ECLI:NL:HR:2012:BV6989
Hoge Raad
- Cassatie
- A.J.A. van Dorst
- B.C. de Savornin Lohman
- J. de Hullu
- Rechtspraak.nl
Tussenarrest inzake bekendheid verdachte met voorwaardelijke veroordeling
In deze zaak gaat het om een tussenarrest van de Hoge Raad der Nederlanden, gewezen op 20 maart 2012, in het kader van een cassatieberoep tegen een arrest van het Gerechtshof te Amsterdam. De verdachte, geboren in 1971 en wonende te Amsterdam, had een voorwaardelijke veroordeling die hij betwistte. De advocaat van de verdachte, mr. G. Spong, stelde dat de verdachte niet op de hoogte was van deze voorwaardelijke veroordeling. De Advocaat-Generaal, Jörg, heeft inlichtingen ingewonnen en een stuk aan het dossier toegevoegd, waarover de verdediging zich schriftelijk diende uit te laten voordat er een beslissing op het cassatieberoep zou worden genomen.

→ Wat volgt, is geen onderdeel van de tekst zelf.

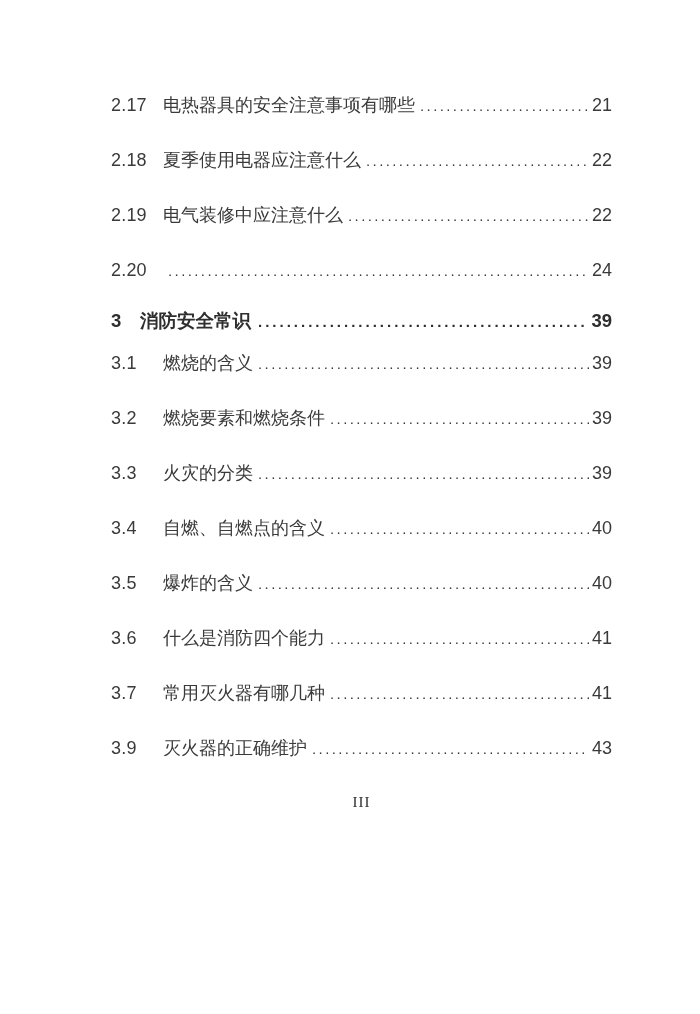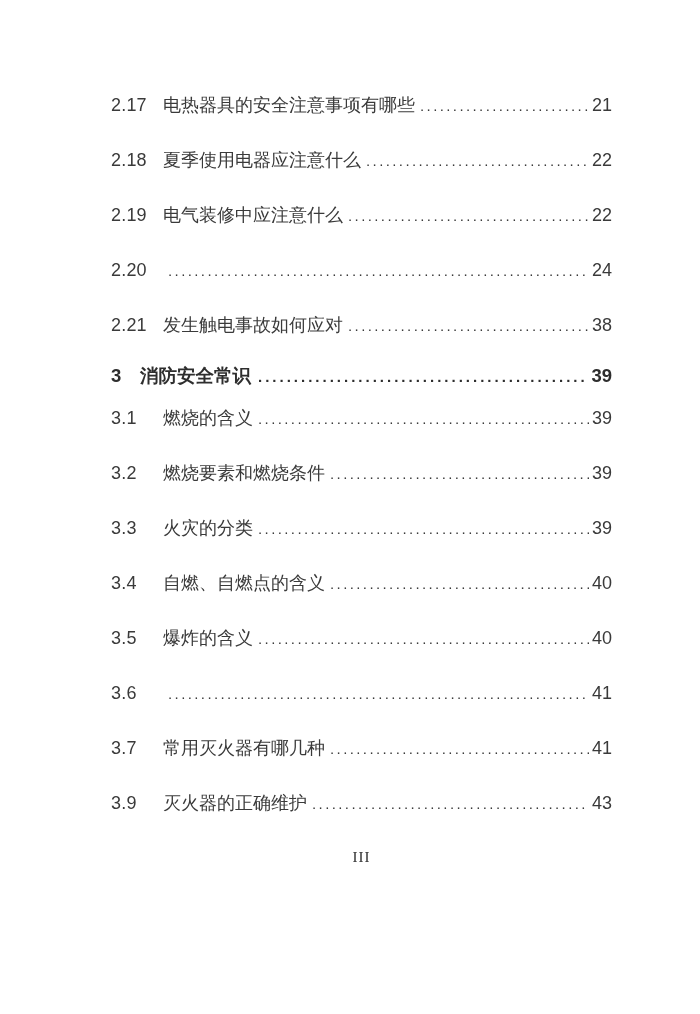"2.21" div.toc-row { html: <div> <span>2.21</span> <span>发生触电事故如何应对</span> <span></span> <span>38</span> </div> -> none }
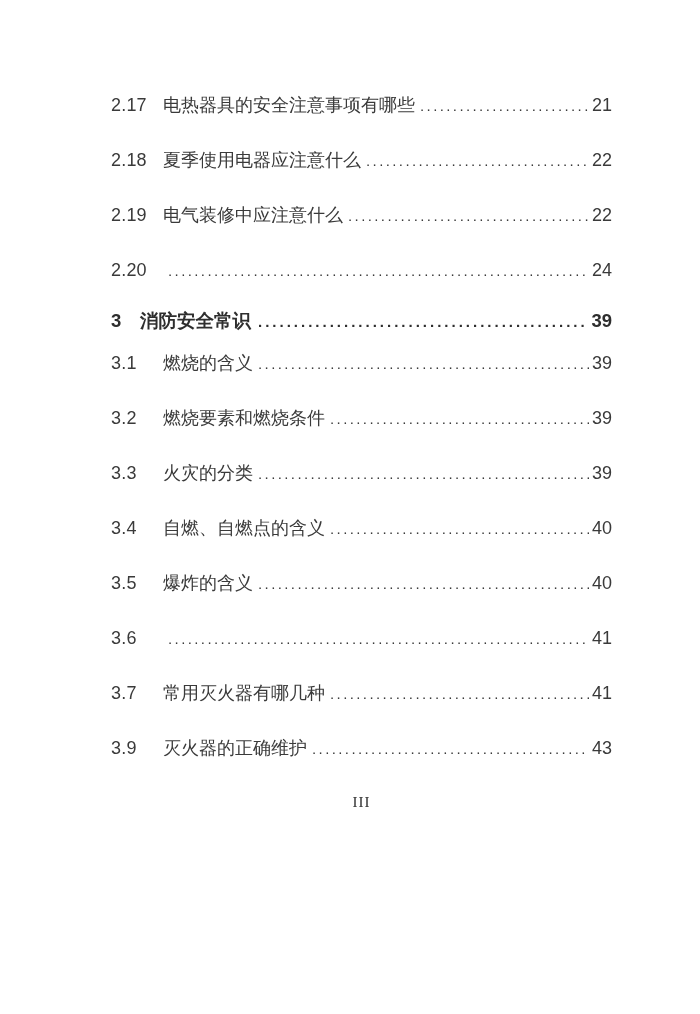"什么是消防四个能力" span.toc-title { html: none -> <span>什么是消防四个能力</span> }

Het Gerechtshof had eerder geoordeeld dat de verdachte op de hoogte was van de zitting van 23 augustus 2007, en dat de mededeling van de uitspraak niet persoonlijk aan de verdachte hoefde te worden uitgereikt. De Hoge Raad oordeelde dat de verdediging in de gelegenheid moest worden gesteld om kennis te nemen van de nieuwe informatie die door de Advocaat-Generaal was verstrekt. De zaak werd verwezen naar de rolzitting van 10 april 2012, waarbij verdere beslissingen werden aangehouden.
De Hoge Raad benadrukte het belang van de rechtsbescherming van de verdachte en de noodzaak om ervoor te zorgen dat de verdediging adequaat kan reageren op nieuwe informatie die van invloed kan zijn op het cassatieberoep. Dit arrest illustreert de zorgvuldigheid die in acht moet worden genomen bij de tenuitvoerlegging van voorwaardelijke straffen en de rechten van de verdachte in het strafproces.